Saved data entries:
⁂

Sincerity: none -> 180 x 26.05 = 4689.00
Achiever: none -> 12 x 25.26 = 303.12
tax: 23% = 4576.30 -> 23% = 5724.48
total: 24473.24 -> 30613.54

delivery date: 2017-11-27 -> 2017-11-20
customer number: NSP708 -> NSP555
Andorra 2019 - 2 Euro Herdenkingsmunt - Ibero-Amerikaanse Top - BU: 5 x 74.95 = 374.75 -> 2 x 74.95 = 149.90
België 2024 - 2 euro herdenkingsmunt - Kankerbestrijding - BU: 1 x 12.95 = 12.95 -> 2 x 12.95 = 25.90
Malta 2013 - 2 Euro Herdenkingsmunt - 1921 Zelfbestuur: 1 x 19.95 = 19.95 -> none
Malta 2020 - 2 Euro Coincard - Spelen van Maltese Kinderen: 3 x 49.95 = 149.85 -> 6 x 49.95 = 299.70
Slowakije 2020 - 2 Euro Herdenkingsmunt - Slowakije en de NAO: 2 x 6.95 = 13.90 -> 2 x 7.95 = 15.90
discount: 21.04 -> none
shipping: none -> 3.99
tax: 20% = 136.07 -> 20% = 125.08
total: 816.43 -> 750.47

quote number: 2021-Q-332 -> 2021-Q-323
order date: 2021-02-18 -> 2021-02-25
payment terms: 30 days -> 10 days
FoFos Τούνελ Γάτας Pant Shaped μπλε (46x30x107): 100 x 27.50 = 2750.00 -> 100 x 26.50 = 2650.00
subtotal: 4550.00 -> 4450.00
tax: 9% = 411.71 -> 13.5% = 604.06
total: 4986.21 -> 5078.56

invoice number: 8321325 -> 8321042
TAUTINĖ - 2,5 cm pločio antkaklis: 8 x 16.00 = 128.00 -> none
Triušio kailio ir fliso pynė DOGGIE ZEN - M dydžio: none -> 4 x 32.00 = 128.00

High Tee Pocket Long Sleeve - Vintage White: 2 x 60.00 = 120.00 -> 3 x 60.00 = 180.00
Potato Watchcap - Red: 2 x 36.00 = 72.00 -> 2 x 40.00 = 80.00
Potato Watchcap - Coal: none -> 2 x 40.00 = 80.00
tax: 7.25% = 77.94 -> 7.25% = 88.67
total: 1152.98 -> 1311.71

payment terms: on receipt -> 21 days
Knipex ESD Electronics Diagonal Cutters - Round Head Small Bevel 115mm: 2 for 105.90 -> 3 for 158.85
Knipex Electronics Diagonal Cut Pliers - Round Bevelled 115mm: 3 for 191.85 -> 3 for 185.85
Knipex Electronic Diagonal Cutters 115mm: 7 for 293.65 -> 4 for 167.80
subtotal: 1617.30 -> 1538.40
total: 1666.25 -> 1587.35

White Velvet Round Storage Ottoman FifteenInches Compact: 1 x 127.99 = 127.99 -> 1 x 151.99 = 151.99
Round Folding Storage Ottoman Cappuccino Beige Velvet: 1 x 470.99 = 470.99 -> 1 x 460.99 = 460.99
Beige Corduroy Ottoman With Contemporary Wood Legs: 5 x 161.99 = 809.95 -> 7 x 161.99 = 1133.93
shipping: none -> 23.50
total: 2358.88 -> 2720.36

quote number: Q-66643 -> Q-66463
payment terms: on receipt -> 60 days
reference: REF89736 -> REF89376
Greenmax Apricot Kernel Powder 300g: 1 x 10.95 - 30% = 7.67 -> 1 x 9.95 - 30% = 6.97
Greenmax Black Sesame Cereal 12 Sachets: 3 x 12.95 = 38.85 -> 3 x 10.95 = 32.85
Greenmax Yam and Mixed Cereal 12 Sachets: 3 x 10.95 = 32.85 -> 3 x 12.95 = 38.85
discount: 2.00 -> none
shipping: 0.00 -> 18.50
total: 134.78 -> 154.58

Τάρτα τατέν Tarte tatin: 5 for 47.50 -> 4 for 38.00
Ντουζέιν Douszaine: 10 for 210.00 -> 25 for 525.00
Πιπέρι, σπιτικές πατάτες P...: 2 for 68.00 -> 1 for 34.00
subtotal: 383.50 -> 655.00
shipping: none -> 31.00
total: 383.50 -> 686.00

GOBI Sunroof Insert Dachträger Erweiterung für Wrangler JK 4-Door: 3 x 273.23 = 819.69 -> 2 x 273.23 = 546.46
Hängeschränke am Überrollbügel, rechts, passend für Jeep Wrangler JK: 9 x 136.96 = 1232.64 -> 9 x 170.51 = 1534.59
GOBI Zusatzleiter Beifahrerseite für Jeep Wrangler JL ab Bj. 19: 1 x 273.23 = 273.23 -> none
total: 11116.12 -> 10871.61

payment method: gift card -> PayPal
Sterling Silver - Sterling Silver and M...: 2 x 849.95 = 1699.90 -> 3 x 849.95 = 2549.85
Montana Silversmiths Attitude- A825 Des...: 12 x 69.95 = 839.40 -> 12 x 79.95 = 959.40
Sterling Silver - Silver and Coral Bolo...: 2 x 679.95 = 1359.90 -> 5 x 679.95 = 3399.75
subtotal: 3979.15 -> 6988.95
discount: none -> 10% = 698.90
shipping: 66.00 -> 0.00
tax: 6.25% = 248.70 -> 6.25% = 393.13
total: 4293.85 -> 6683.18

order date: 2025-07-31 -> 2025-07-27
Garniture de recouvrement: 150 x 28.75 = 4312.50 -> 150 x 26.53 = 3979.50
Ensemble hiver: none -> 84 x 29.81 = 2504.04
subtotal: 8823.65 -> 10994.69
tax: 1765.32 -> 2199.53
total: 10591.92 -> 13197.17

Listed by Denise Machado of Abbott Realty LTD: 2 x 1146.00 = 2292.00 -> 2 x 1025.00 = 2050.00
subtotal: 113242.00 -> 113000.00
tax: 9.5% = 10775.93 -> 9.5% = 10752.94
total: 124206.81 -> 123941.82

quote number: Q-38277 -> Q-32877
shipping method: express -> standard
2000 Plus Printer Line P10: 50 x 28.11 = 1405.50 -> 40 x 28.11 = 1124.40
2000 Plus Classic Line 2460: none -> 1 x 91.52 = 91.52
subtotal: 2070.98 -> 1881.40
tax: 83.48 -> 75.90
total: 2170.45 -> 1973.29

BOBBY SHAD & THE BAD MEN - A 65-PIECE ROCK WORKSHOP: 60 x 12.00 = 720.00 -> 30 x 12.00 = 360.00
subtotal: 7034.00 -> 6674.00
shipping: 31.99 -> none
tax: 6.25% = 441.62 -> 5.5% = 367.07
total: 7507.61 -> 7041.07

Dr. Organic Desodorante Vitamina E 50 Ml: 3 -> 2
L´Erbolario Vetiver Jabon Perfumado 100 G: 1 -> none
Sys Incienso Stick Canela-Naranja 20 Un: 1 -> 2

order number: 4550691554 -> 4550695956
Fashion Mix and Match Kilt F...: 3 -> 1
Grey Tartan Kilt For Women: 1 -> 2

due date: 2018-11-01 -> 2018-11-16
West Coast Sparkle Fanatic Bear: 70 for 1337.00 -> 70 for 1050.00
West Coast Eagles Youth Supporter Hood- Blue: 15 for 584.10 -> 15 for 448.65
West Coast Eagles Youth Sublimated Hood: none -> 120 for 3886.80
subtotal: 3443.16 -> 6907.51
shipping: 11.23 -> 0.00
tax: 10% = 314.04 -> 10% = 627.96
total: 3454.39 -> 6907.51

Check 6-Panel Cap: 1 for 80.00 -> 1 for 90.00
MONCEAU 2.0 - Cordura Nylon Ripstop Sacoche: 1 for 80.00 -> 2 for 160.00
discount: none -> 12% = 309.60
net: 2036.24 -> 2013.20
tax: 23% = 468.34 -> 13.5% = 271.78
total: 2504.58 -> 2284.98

⁂

YOUR TASK:
Tell me how many lines of the data hold the word "date", giving only the number.

YOUR SOLUTION:
4